What is the flux through one face of the cube? Is my answer correct

[pokie_panda]

Homework Statement

A point charge Q is placed at the center of a cube of side L .
What is the flux through one face of the cube?
Express your answer in terms of some or all of the variables Q ,L and appropriate constants.

The Attempt at a Solution

I'm getting Q/6e0 , is this correct. Are the units Nm^2/C

 

[HallsofIvy]

Don't you think there should be an "L" somewhere in the formula? And what is "C"?

 

[Curious3141]

Homework Statement

A point charge Q is placed at the center of a cube of side L .
What is the flux through one face of the cube?
Express your answer in terms of some or all of the variables Q ,L and appropriate constants.

The Attempt at a Solution

I'm getting Q/6e0 , is this correct. Are the units Nm^2/C

Yes, this is correct. A simple application of Gauss' law. Your units are also correct, although it may be simpler to express it as Vm (volt*metre).

 

[cepheid]

Since the units of electric field are N/C, your units of Nm^2/C for flux seem fine to me.

C = coulombs

Gauss' law says the net flux through the surface is Q/e0, and since this should be divided equally among the six faces, your answer seems plausible.

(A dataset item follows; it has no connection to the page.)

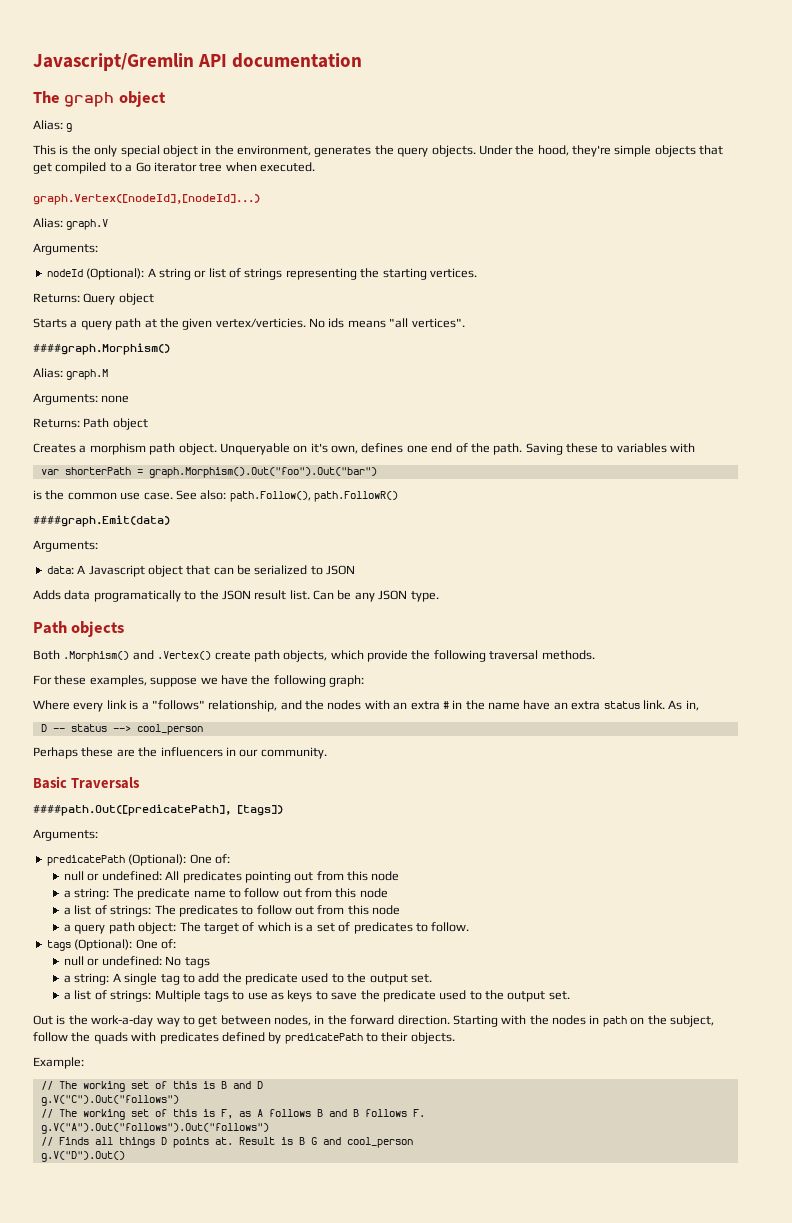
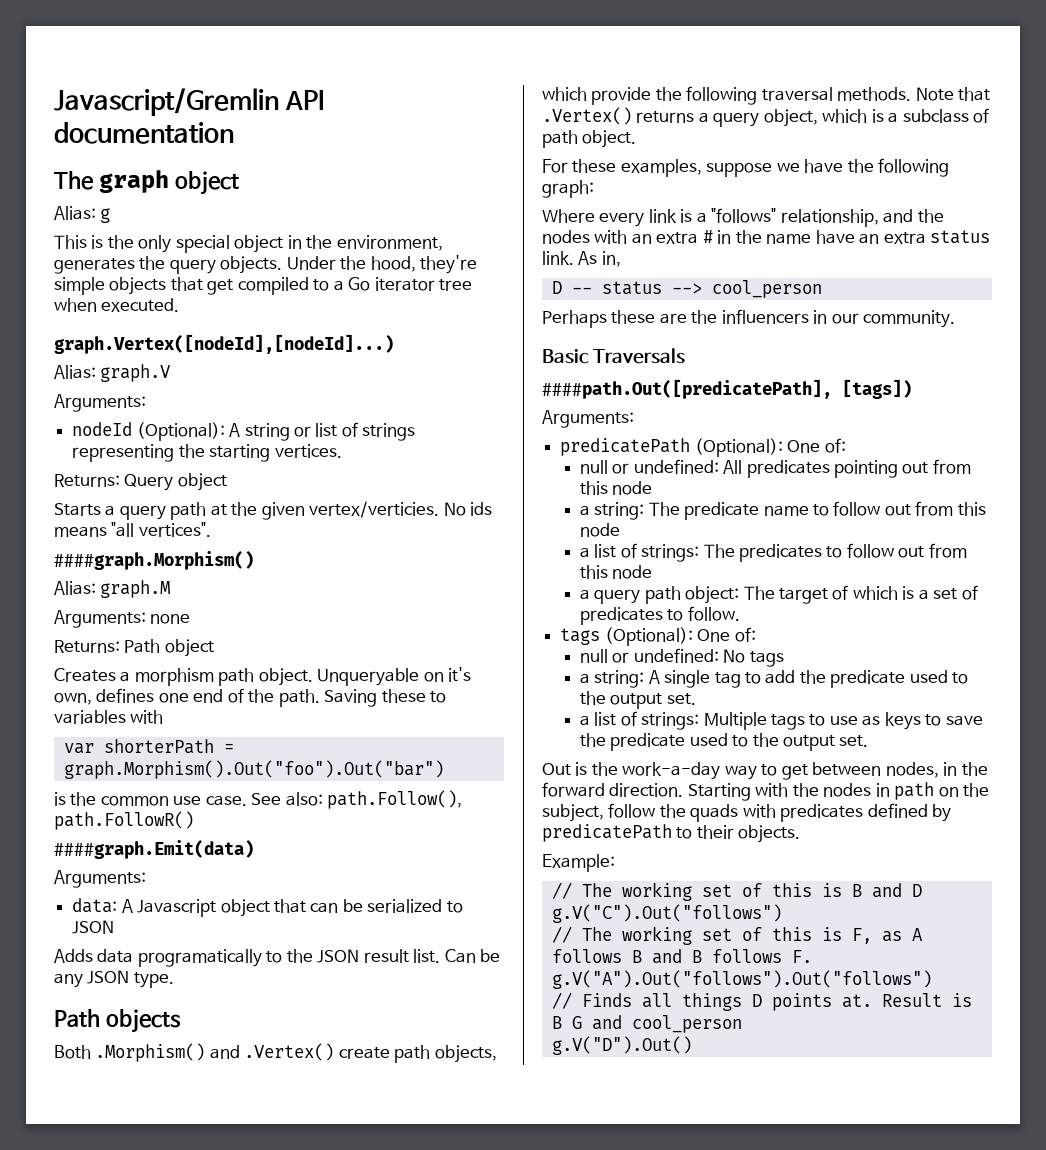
(595, 655) none -> [915,87,991,101] [542,107,990,127] [542,130,637,148] Note that .Vertex() returns a query object, which is a subclass of path object.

I imagine that any L-dependence should cancel out, since surface area increases as the square of L, but electric field strength decreases as the square of L

Edit: beaten by one minute!

 

[Curious3141]

Don't you think there should be an "L" somewhere in the formula? And what is "C"?

No, because they're asking for the electrical flux. The electric field calculation would involve L (and would not be trivial because the cube lacks spherical symmetry). C is coulomb.

 

[Curious3141]

Edit: beaten by one minute!

Haha.